There are lots of good ideas in the mix along with the daft, expensive and hopelessly impractical ones. Lots of extra money for the NHS (except that £500 million it will cost to give free prescriptions to the English middle class), for personal care of the elderly, for the police, for schools and student fees and all the rest.

An FT estimate, supported by assorted think tanks, this month put a £26 billion tax bill on top of Labour’s 2017 commitments if the shadow chancellor’s pledge to keep cutting the debt burden is to be upheld. Why? Because McDonnell has already committed the £25 billion a year to infrastructure spending. That’s all very ambitious and expensive. But it is likely to be overshadowed by legal battles over confiscatory policies towards renationalisation of the railways, the seizure of £300 billion worth of assets of large firms on behalf of their workers, of private school assets and the rest. Lady Hale is unlikely to be cheered by Labour activists then.

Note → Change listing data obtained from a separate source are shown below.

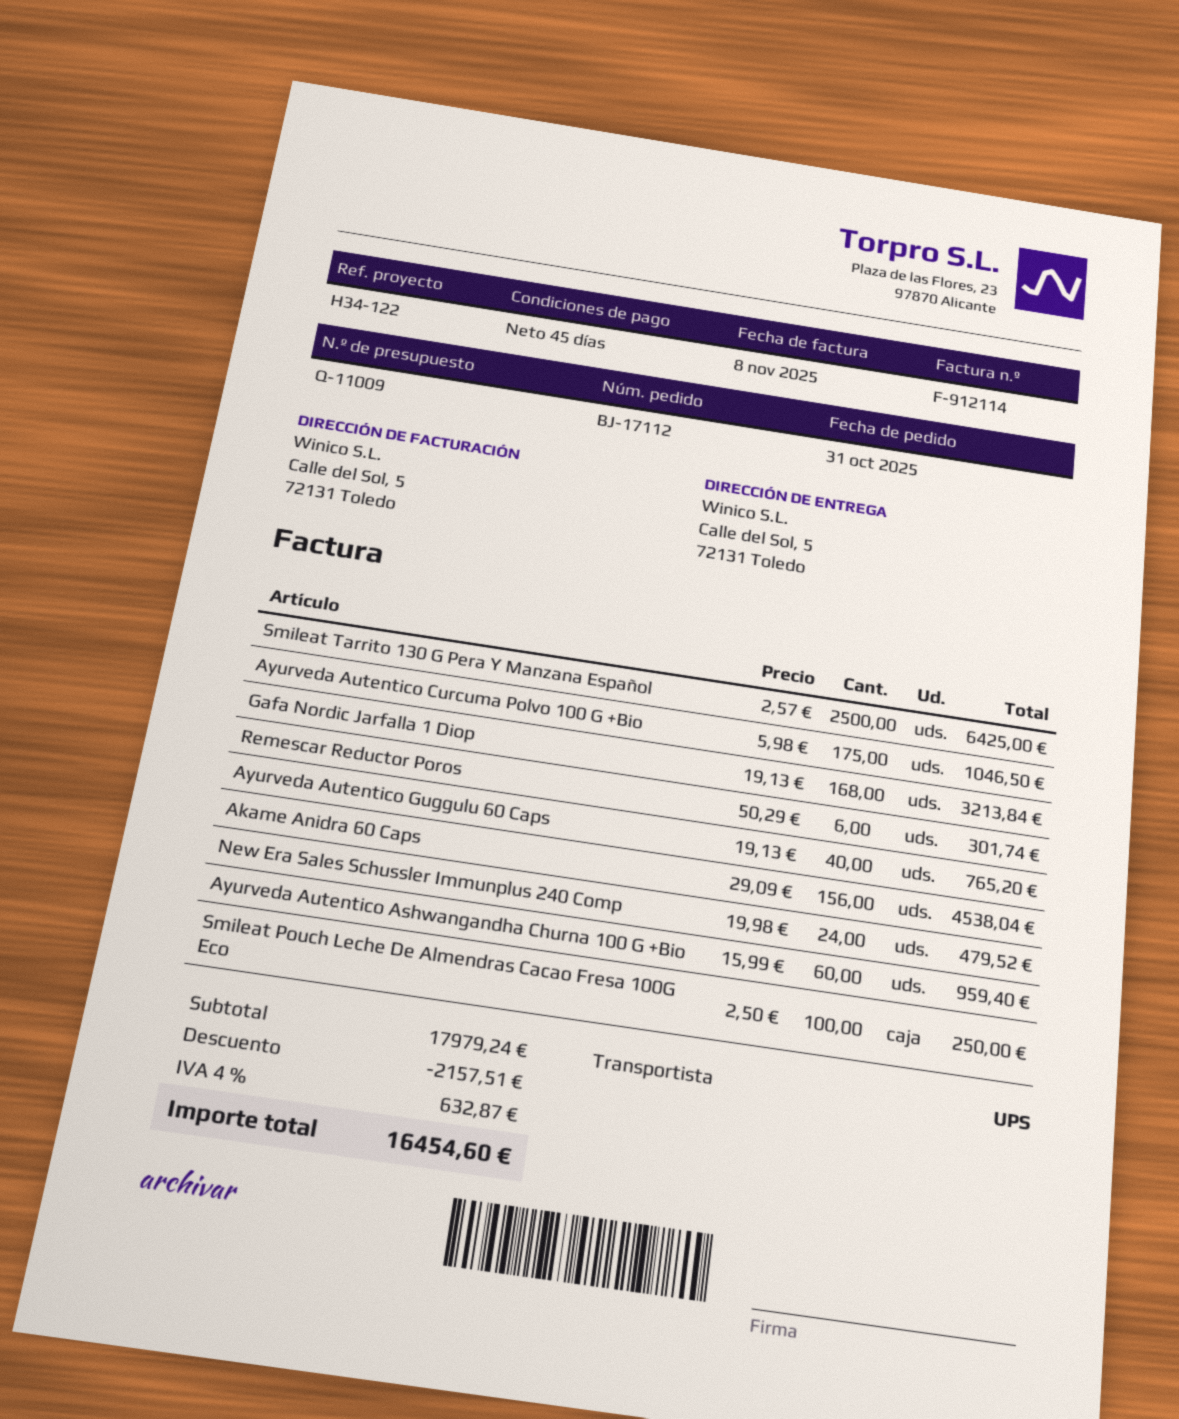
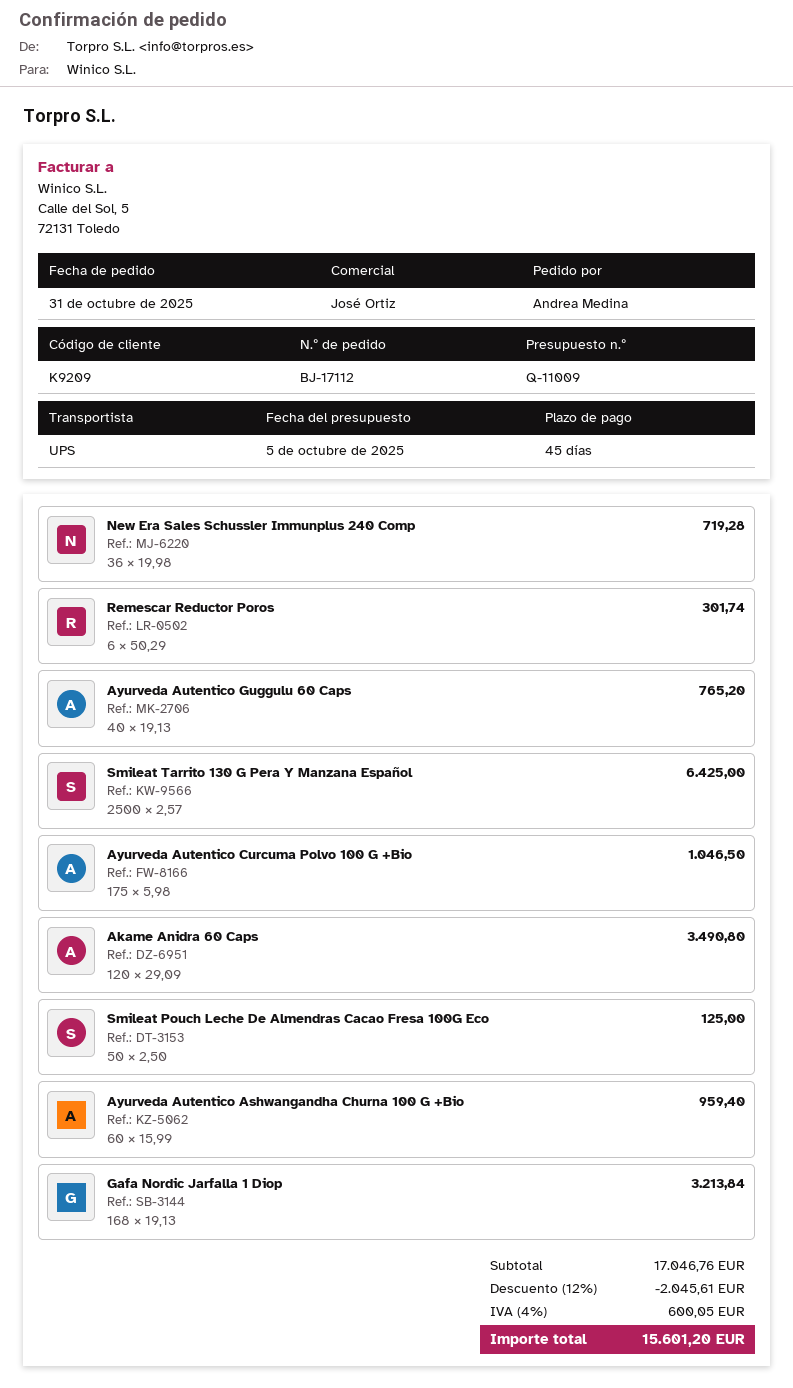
Akame Anidra 60 Caps: 156 x 29.09 = 4538.04 -> 120 x 29.09 = 3490.80
New Era Sales Schussler Immunplus 240 Comp: 24 x 19.98 = 479.52 -> 36 x 19.98 = 719.28
Smileat Pouch Leche De Almendras Cacao Fresa 100G Eco: 100 x 2.50 = 250.00 -> 50 x 2.50 = 125.00
subtotal: 17979.24 -> 17046.76
discount: 2157.51 -> 2045.61
tax: 4% = 632.87 -> 4% = 600.05
total: 16454.60 -> 15601.20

The tragedy is that Britain, like the divided US and other states riven by cultural division and inequality, is eager to do things differently, to create gentler, fairer societies after the excesses of finance capitalism which still continue despite repeated failure. Even the major US corporations have just created a ‘Business Round Table’ intended to replace the discredited doctrine of shareholder primacy with something wider that addresses the needs of stakeholders, staff, customers and society as a whole.

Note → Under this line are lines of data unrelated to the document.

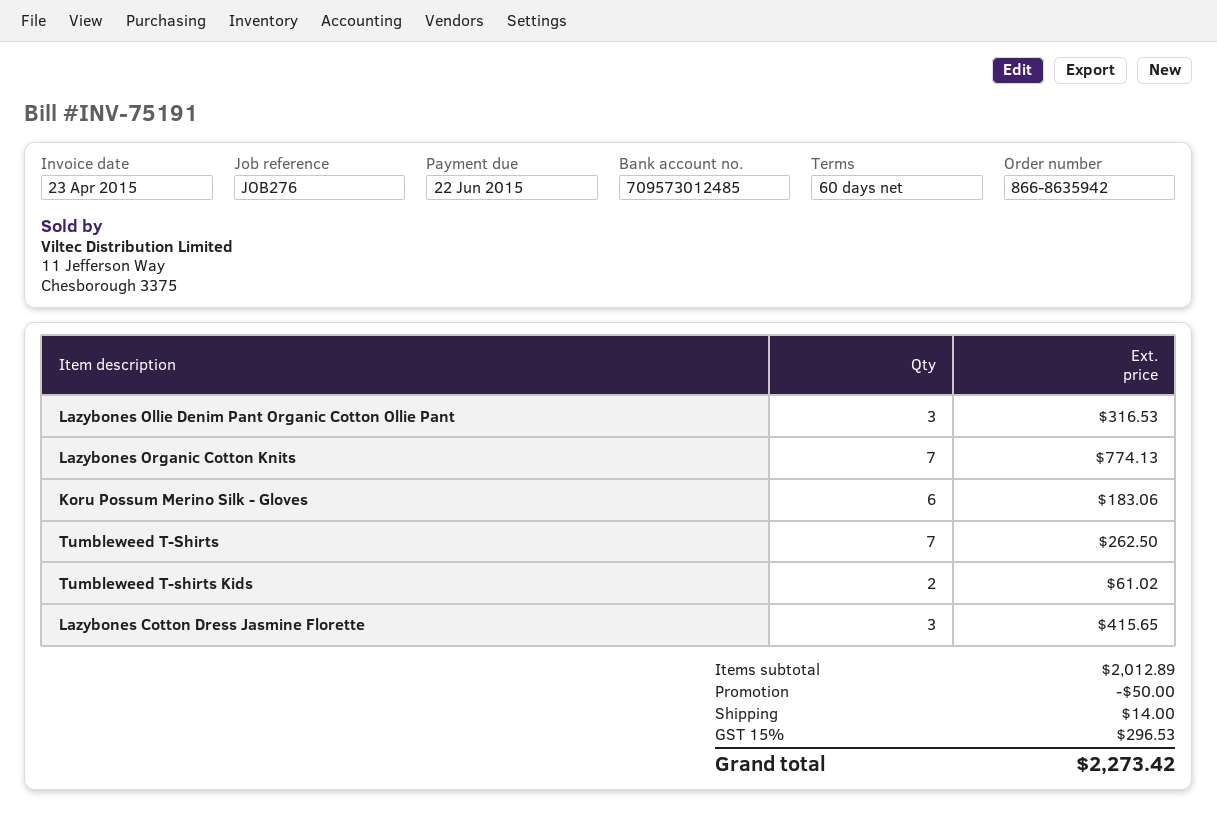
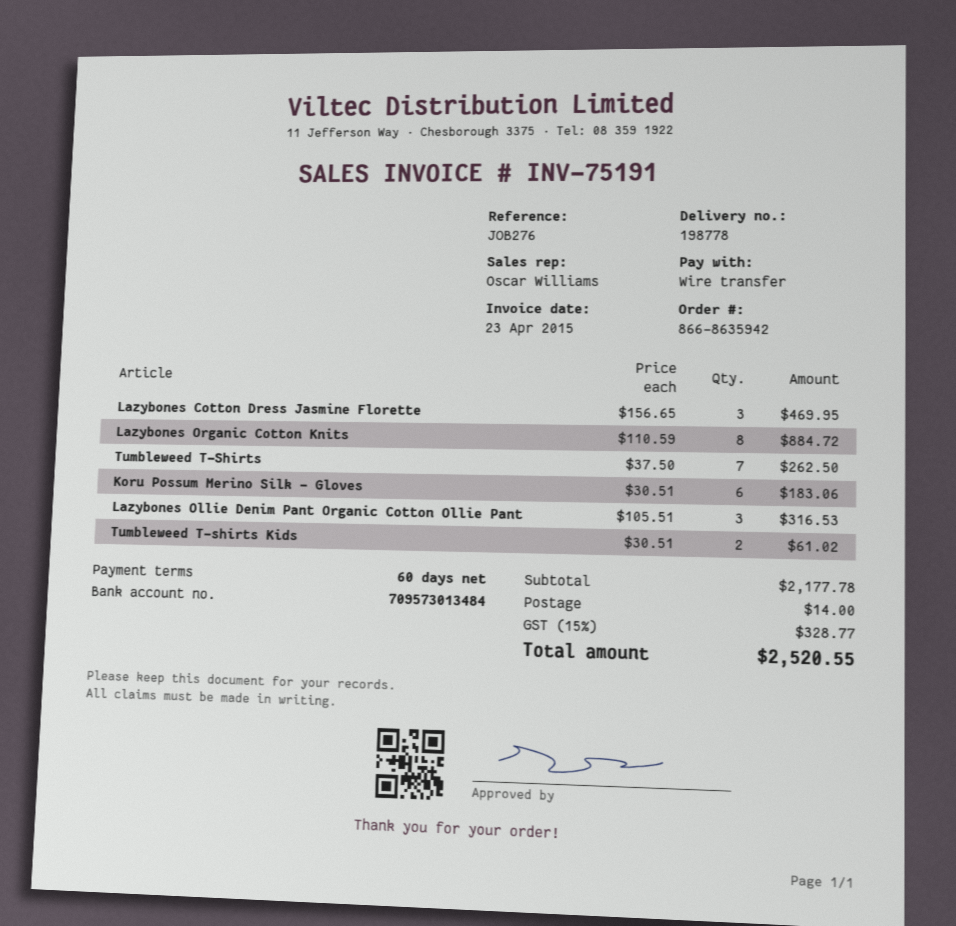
bank account: 709573012485 -> 709573013484
Lazybones Organic Cotton Knits: 7 for 774.13 -> 8 for 884.72
Lazybones Cotton Dress Jasmine Florette: 3 for 415.65 -> 3 for 469.95
subtotal: 2012.89 -> 2177.78
discount: 50.00 -> none
tax: 15% = 296.53 -> 15% = 328.77
total: 2273.42 -> 2520.55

There are opportunities here, but Corbyn-McDonnell Labour shows few signs of paying more than superficial attention. In any case, they first have to win. The Johnson administration is down, but not yet out. The Hale judgement makes it all but impossible for him and Cummings (“sack him” cry the Faragistas) to prorogue parliament again. Nor can they try and sidestep the cross-party Benn Act which requires him to seek an extension of Article 50 if he fails to get a deal, surely not.

No 10 says the World King won’t resign, though that is hardly a bankable guarantee and remains a way of forcing a high-risk election which the combined Opposition otherwise have the power to deny him until no-deal is off the table. Better by far would be for Johnson to cut some sort of deal with Brussels which could be presented as stronger than Theresa May’s thrice-rejected deal. Implausible on several counts, I realise.

But if the DUP is using the banned word ‘flexible’ we cannot rule out that assorted partisans on both sides of the Brexit chasm may feel it’s time to compromise and move on to whatever happens next.

Most likely that would be a triumphant “I did it” election which shameless Johnson ought to lose, but just may win emphatically.

Hale’s Eleven have upheld the rule of law. Excellent. But the danger to our politics, economy and constitution is far from over.